WORK TO BE COMPLETED |
Exactly those lines that run from the one containing "David Charman: 2" through the last line of the entries below should be printed, and no others.

RECORDS FOR THIS EXERCISE |
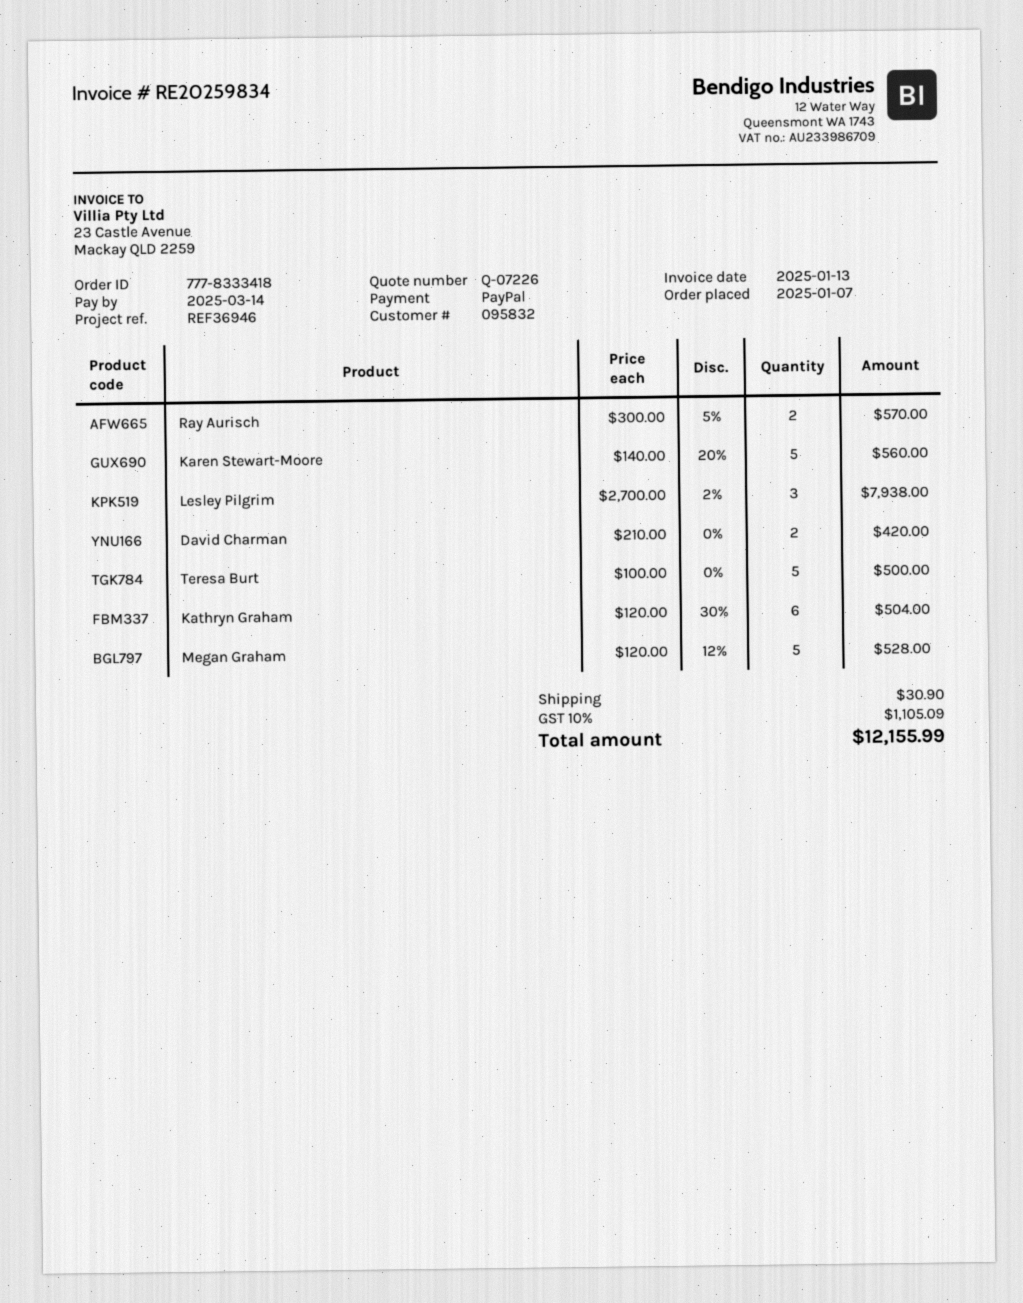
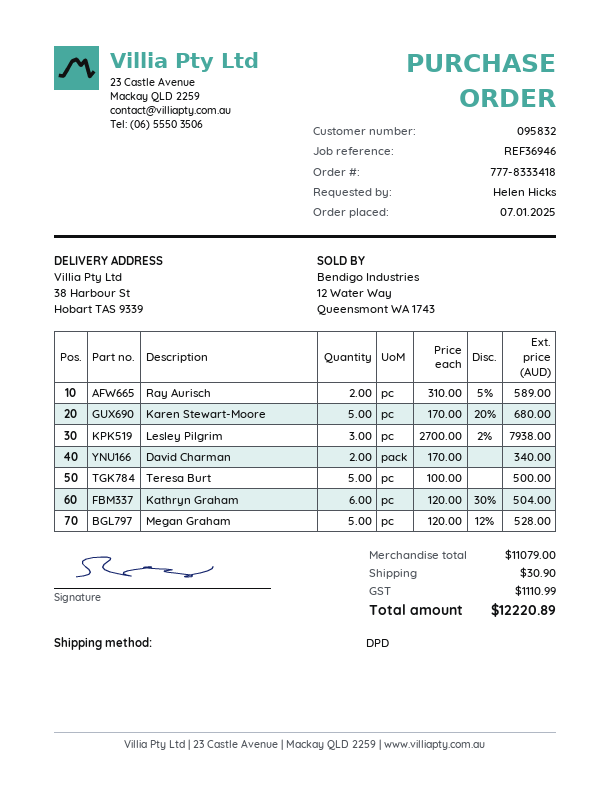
Ray Aurisch: 2 x 300.00 - 5% = 570.00 -> 2 x 310.00 - 5% = 589.00
Karen Stewart-Moore: 5 x 140.00 - 20% = 560.00 -> 5 x 170.00 - 20% = 680.00
David Charman: 2 x 210.00 = 420.00 -> 2 x 170.00 = 340.00
tax: 1105.09 -> 1110.99
total: 12155.99 -> 12220.89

RESULT OF THIS TASK |
David Charman: 2 x 210.00 = 420.00 -> 2 x 170.00 = 340.00
tax: 1105.09 -> 1110.99
total: 12155.99 -> 12220.89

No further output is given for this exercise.